» What you are asked to do
In the entries below, find every line holding the string "hidden" and collect it.

» Records
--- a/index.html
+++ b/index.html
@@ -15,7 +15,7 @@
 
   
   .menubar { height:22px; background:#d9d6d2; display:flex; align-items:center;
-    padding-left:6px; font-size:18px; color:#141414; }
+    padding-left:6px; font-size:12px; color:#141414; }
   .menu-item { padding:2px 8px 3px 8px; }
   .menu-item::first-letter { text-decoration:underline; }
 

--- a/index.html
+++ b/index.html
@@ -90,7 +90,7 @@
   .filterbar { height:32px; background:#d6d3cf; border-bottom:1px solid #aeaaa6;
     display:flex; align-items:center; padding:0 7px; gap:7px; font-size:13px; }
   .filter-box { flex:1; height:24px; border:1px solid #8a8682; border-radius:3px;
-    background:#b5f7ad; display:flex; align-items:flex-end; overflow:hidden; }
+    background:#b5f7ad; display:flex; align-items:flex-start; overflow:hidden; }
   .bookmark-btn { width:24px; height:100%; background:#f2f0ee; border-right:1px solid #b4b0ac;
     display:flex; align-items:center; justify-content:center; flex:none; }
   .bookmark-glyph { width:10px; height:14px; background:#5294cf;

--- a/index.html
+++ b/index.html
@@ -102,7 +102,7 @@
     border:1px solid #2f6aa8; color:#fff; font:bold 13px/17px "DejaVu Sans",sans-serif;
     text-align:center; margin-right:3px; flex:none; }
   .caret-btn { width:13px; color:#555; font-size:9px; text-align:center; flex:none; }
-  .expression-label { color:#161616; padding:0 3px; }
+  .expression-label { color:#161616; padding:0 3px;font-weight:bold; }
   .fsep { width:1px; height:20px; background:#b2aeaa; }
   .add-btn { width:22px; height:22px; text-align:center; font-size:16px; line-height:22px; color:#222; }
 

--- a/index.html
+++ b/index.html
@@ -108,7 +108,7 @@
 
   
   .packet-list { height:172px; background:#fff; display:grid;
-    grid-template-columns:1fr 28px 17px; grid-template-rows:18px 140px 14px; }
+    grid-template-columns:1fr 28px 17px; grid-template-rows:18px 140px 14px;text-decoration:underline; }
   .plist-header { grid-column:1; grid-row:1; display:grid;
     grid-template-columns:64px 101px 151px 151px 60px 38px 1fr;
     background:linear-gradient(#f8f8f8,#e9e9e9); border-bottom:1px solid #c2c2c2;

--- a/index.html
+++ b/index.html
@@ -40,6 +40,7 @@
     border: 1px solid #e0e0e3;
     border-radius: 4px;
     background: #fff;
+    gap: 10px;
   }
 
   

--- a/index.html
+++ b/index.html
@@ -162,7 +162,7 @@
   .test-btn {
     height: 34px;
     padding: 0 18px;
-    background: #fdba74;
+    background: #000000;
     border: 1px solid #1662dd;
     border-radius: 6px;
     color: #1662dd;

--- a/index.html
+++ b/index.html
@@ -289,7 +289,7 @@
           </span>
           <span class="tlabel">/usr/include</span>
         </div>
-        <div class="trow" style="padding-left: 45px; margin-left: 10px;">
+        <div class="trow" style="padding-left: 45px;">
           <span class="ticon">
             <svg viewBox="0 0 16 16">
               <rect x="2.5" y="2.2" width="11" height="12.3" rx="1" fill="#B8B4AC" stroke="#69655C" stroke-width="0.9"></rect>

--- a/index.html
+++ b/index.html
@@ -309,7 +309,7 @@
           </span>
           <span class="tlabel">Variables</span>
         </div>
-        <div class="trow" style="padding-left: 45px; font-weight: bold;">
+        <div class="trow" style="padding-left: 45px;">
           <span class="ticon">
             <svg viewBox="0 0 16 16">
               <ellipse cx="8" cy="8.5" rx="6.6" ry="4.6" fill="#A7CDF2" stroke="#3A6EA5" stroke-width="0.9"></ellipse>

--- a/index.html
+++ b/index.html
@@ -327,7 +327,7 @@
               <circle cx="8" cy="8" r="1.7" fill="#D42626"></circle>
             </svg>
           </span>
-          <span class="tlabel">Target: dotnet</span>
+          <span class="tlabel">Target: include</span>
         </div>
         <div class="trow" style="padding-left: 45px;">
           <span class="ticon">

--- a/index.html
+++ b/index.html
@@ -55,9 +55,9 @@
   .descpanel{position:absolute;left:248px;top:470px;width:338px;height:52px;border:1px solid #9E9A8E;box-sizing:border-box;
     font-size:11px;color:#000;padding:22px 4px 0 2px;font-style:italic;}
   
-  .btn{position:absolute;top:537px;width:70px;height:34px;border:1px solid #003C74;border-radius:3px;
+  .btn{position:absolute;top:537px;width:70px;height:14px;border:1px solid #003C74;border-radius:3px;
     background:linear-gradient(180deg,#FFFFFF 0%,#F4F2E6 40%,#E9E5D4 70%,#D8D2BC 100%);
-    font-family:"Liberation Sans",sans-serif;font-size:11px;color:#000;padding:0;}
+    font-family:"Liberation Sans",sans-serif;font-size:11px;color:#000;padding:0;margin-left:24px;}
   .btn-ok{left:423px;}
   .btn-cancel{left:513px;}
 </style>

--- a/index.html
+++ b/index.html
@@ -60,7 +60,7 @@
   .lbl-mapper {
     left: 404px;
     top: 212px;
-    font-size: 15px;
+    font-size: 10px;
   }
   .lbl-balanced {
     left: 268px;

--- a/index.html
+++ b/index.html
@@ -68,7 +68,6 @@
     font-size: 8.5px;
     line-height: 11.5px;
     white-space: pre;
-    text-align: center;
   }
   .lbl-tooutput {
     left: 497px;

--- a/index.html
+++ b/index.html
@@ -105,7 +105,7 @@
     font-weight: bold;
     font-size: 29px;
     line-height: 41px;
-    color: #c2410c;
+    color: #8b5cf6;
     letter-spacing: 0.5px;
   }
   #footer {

» Your response
-    background:#b5f7ad; display:flex; align-items:flex-end; overflow:hidden; }
+    background:#b5f7ad; display:flex; align-items:flex-start; overflow:hidden; }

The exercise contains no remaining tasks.